→ **Your instructions**: A full, exact copy of the records below is the required answer.

---------- Input ----------

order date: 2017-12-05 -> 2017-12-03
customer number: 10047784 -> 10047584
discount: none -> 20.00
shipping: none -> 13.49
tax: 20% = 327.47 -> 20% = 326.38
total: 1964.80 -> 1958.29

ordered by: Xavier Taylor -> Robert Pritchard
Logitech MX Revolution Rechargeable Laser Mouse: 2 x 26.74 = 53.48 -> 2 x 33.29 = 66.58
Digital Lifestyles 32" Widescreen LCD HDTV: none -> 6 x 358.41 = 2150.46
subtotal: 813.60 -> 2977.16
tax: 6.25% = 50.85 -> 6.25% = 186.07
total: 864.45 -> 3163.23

----------

→ **Task result**:
order date: 2017-12-05 -> 2017-12-03
customer number: 10047784 -> 10047584
discount: none -> 20.00
shipping: none -> 13.49
tax: 20% = 327.47 -> 20% = 326.38
total: 1964.80 -> 1958.29

ordered by: Xavier Taylor -> Robert Pritchard
Logitech MX Revolution Rechargeable Laser Mouse: 2 x 26.74 = 53.48 -> 2 x 33.29 = 66.58
Digital Lifestyles 32" Widescreen LCD HDTV: none -> 6 x 358.41 = 2150.46
subtotal: 813.60 -> 2977.16
tax: 6.25% = 50.85 -> 6.25% = 186.07
total: 864.45 -> 3163.23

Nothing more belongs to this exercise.